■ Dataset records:
■ ■ ■

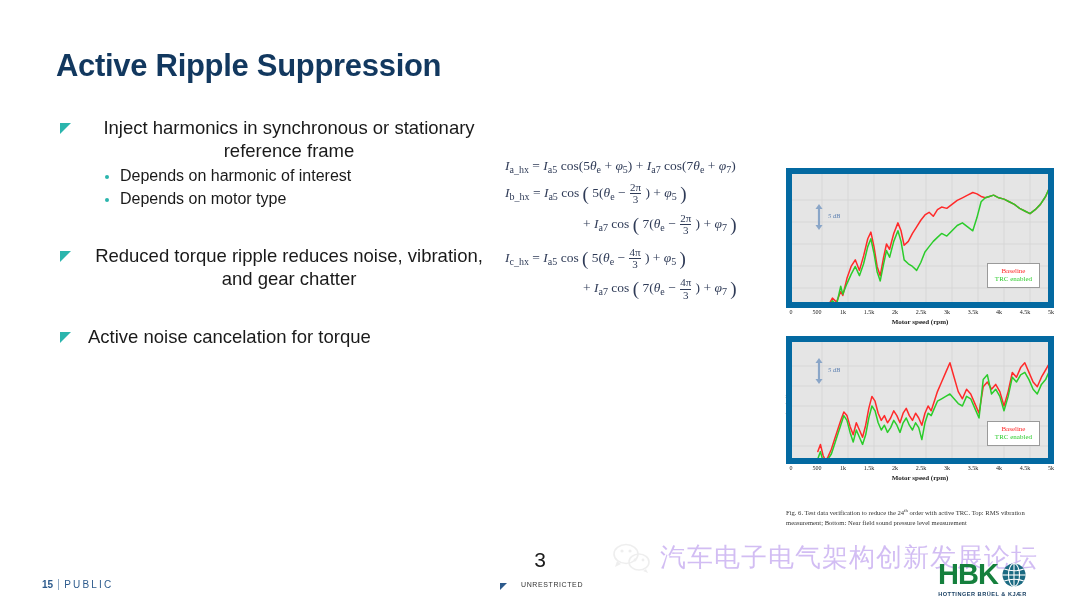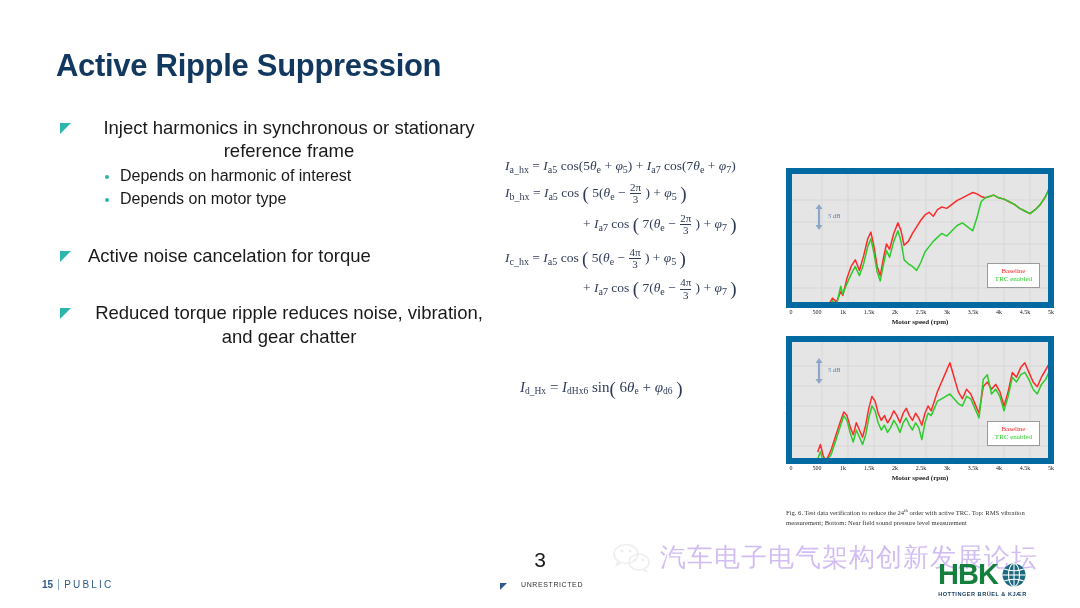--- a/index.html
+++ b/index.html
@@ -280,14 +280,14 @@
   <div class="bullet-group" style="margin-top:34px;">
     <div class="bullet-row">
       <span class="tri"></span>
-      <span class="bullet-text">Active noise cancelation for torque</span>
+      <span class="bullet-text">Reduced torque ripple reduces noise, vibration, and gear chatter</span>
     </div>
   </div>
 
   <div class="bullet-group" style="margin-top:34px;">
     <div class="bullet-row">
       <span class="tri"></span>
-      <span class="bullet-text">Reduced torque ripple reduces noise, vibration, and gear chatter</span>
+      <span class="bullet-text">Active noise cancelation for torque</span>
     </div>
   </div>
 

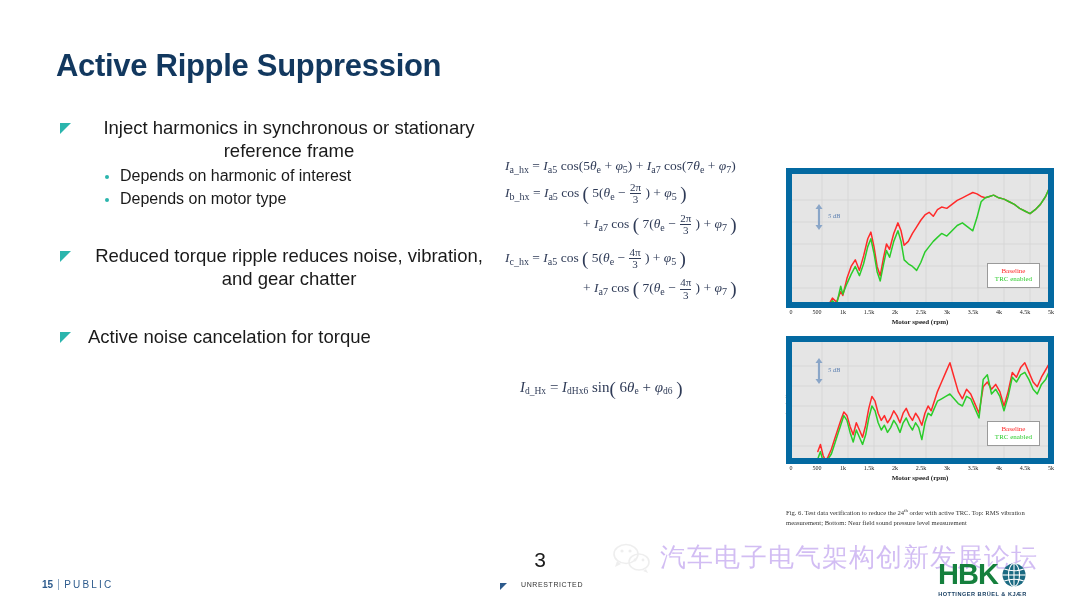--- a/index.html
+++ b/index.html
@@ -352,15 +352,6 @@
 
 <div id="equations-bottom">
 
-  <div class="eq eq-lg">
-    <span class="it">I</span><sub>d_Hx</sub>
-    <span> = </span>
-    <span class="it">I</span><sub>dHx6</sub>
-    <span> sin</span><span class="big">(</span>
-    <span>6</span><span class="it">θ</span><sub>e</sub>
-    <span> + </span><span class="it">φ</span><sub>d6</sub>
-    <span class="big">)</span>
-  </div>
 
 
 </div>

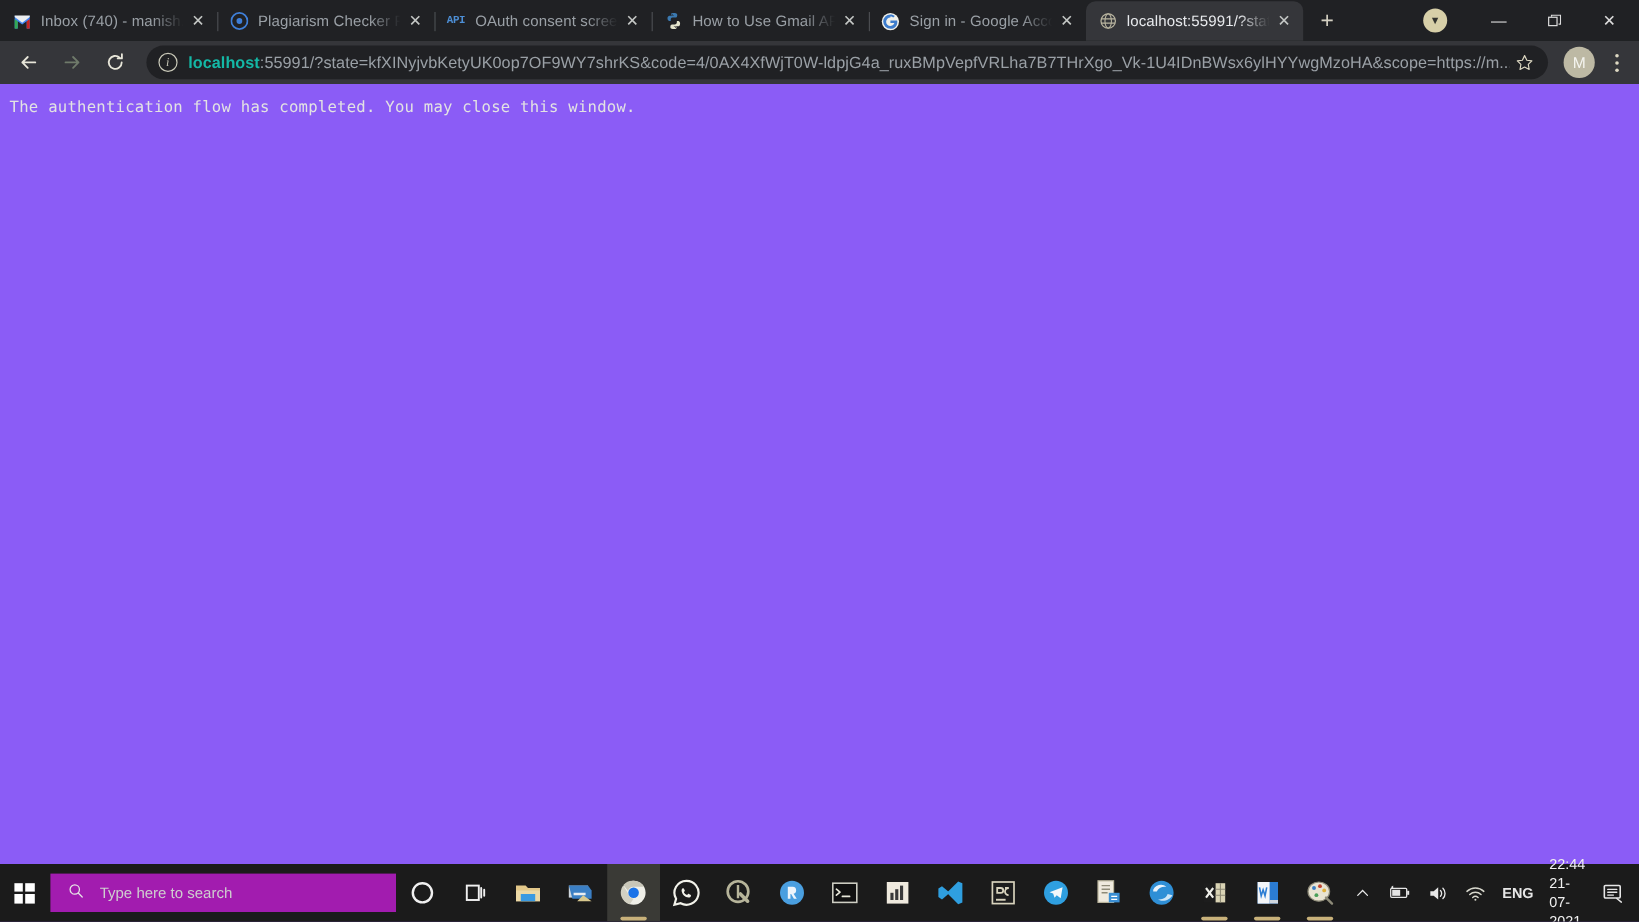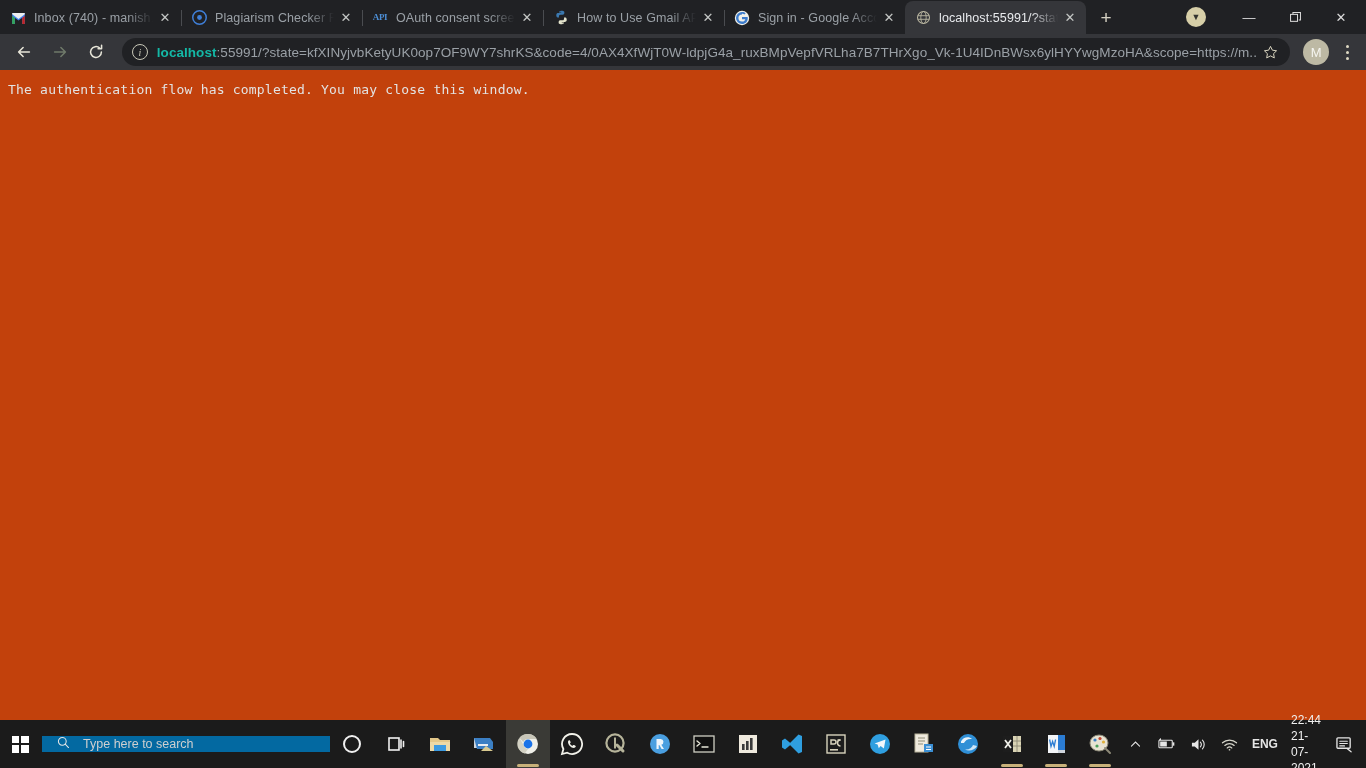--- a/index.html
+++ b/index.html
@@ -224,7 +224,7 @@
       </div>
 
       <div class="tab">
-        <span class="favicon" style="color:#4d8fd6;font-weight:700;font-size:9px;letter-spacing:-0.3px;font-family:Liberation Serif, serif;">API</span>
+        <span class="favicon" style="color:#4d8fd6;font-weight:700;font-size:9px;letter-spacing:-0.3px;font-family:Liberation Mono, monospace;">API</span>
         <span class="title">OAuth consent screen</span>
         <span class="tabclose">✕</span>
         <span class="sep"></span>

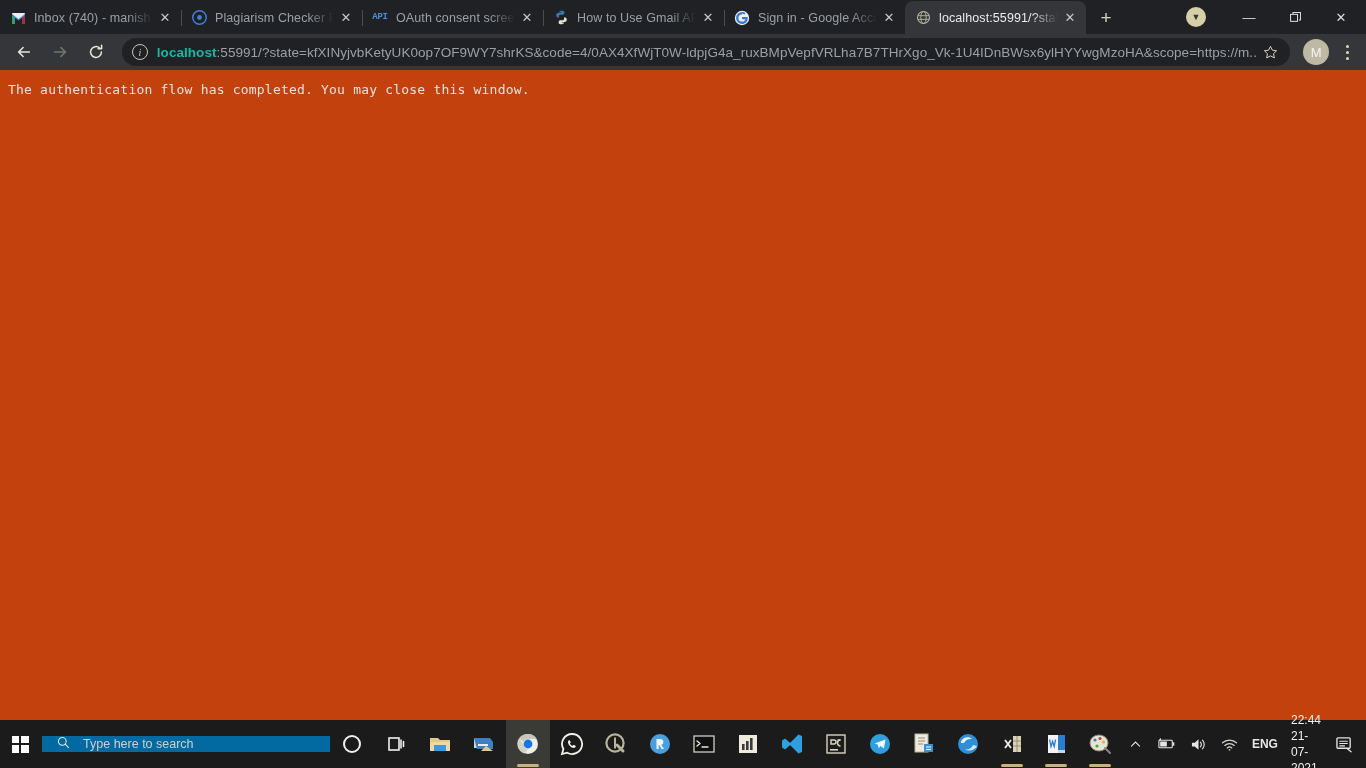--- a/index.html
+++ b/index.html
@@ -134,7 +134,7 @@
   
   .page {
     height: calc(720px - 34px - 36px);
-    background: #c2410c;
+    background: #8b5cf6;
     padding: 12px 0 0 8px;
   }
   .page-text {

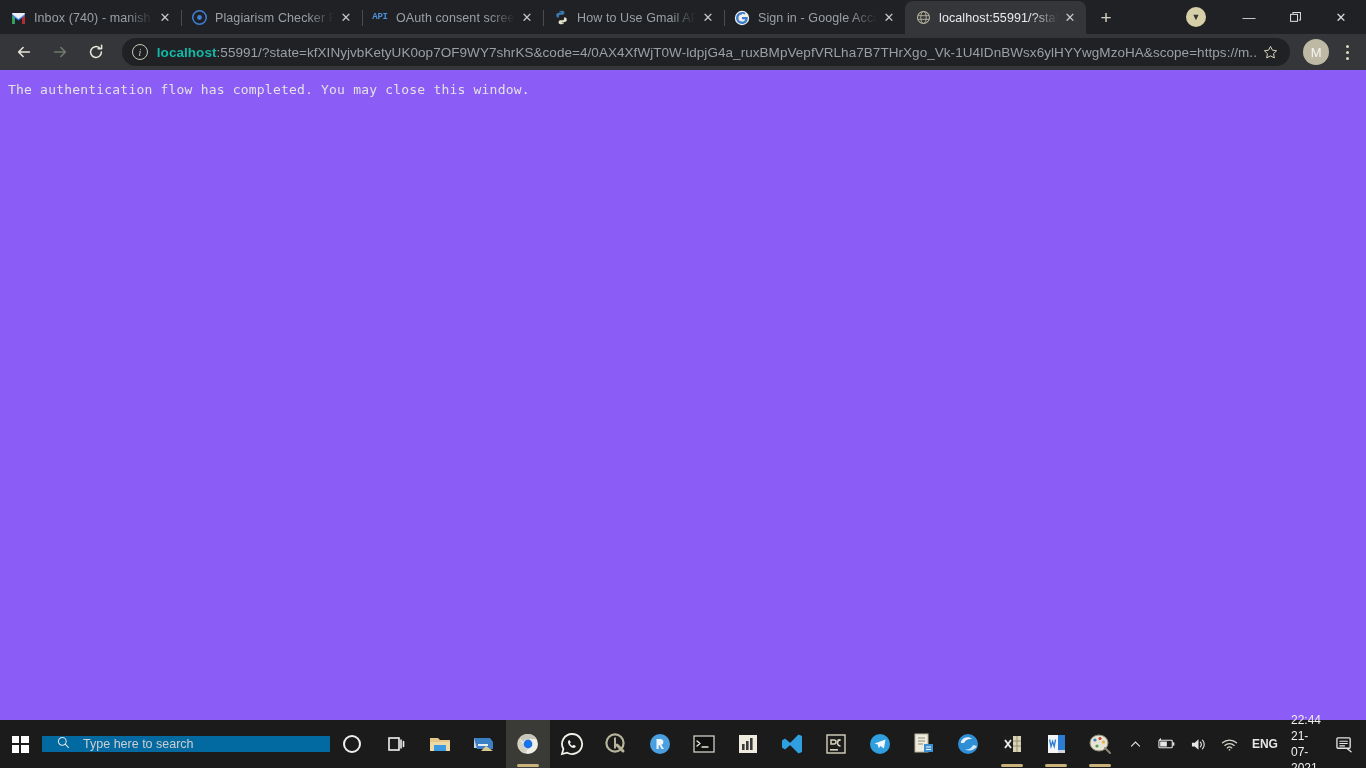--- a/index.html
+++ b/index.html
@@ -159,8 +159,8 @@
   .winlogo { width: 17px; height: 17px; display: grid; grid-template-columns: 1fr 1fr; grid-template-rows: 1fr 1fr; gap: 1.6px; }
   .winlogo span { background: #ffffff; display: block; }
   .searchbox {
-    width: 342px; height: 16px; margin-left: 2px;
-    background: #0369a1;
+    width: 342px; height: 32px; margin-left: 2px;
+    background: #a21caf;
     display: flex; align-items: center;
     padding-left: 14px;
     color: #cfcfcf; font-size: 12.5px;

■ ■ ■

■ REQUIREMENT:
Before duplicating the entries above, strip out the pictures and keep the rest exact.

■ ANSWER SPACE:
--- a/index.html
+++ b/index.html
@@ -280,14 +280,14 @@
   <div class="bullet-group" style="margin-top:34px;">
     <div class="bullet-row">
       <span class="tri"></span>
-      <span class="bullet-text">Active noise cancelation for torque</span>
+      <span class="bullet-text">Reduced torque ripple reduces noise, vibration, and gear chatter</span>
     </div>
   </div>
 
   <div class="bullet-group" style="margin-top:34px;">
     <div class="bullet-row">
       <span class="tri"></span>
-      <span class="bullet-text">Reduced torque ripple reduces noise, vibration, and gear chatter</span>
+      <span class="bullet-text">Active noise cancelation for torque</span>
     </div>
   </div>
 

--- a/index.html
+++ b/index.html
@@ -352,15 +352,6 @@
 
 <div id="equations-bottom">
 
-  <div class="eq eq-lg">
-    <span class="it">I</span><sub>d_Hx</sub>
-    <span> = </span>
-    <span class="it">I</span><sub>dHx6</sub>
-    <span> sin</span><span class="big">(</span>
-    <span>6</span><span class="it">θ</span><sub>e</sub>
-    <span> + </span><span class="it">φ</span><sub>d6</sub>
-    <span class="big">)</span>
-  </div>
 
 
 </div>

--- a/index.html
+++ b/index.html
@@ -224,7 +224,7 @@
       </div>
 
       <div class="tab">
-        <span class="favicon" style="color:#4d8fd6;font-weight:700;font-size:9px;letter-spacing:-0.3px;font-family:Liberation Serif, serif;">API</span>
+        <span class="favicon" style="color:#4d8fd6;font-weight:700;font-size:9px;letter-spacing:-0.3px;font-family:Liberation Mono, monospace;">API</span>
         <span class="title">OAuth consent screen</span>
         <span class="tabclose">✕</span>
         <span class="sep"></span>

--- a/index.html
+++ b/index.html
@@ -134,7 +134,7 @@
   
   .page {
     height: calc(720px - 34px - 36px);
-    background: #c2410c;
+    background: #8b5cf6;
     padding: 12px 0 0 8px;
   }
   .page-text {

--- a/index.html
+++ b/index.html
@@ -159,8 +159,8 @@
   .winlogo { width: 17px; height: 17px; display: grid; grid-template-columns: 1fr 1fr; grid-template-rows: 1fr 1fr; gap: 1.6px; }
   .winlogo span { background: #ffffff; display: block; }
   .searchbox {
-    width: 342px; height: 16px; margin-left: 2px;
-    background: #0369a1;
+    width: 342px; height: 32px; margin-left: 2px;
+    background: #a21caf;
     display: flex; align-items: center;
     padding-left: 14px;
     color: #cfcfcf; font-size: 12.5px;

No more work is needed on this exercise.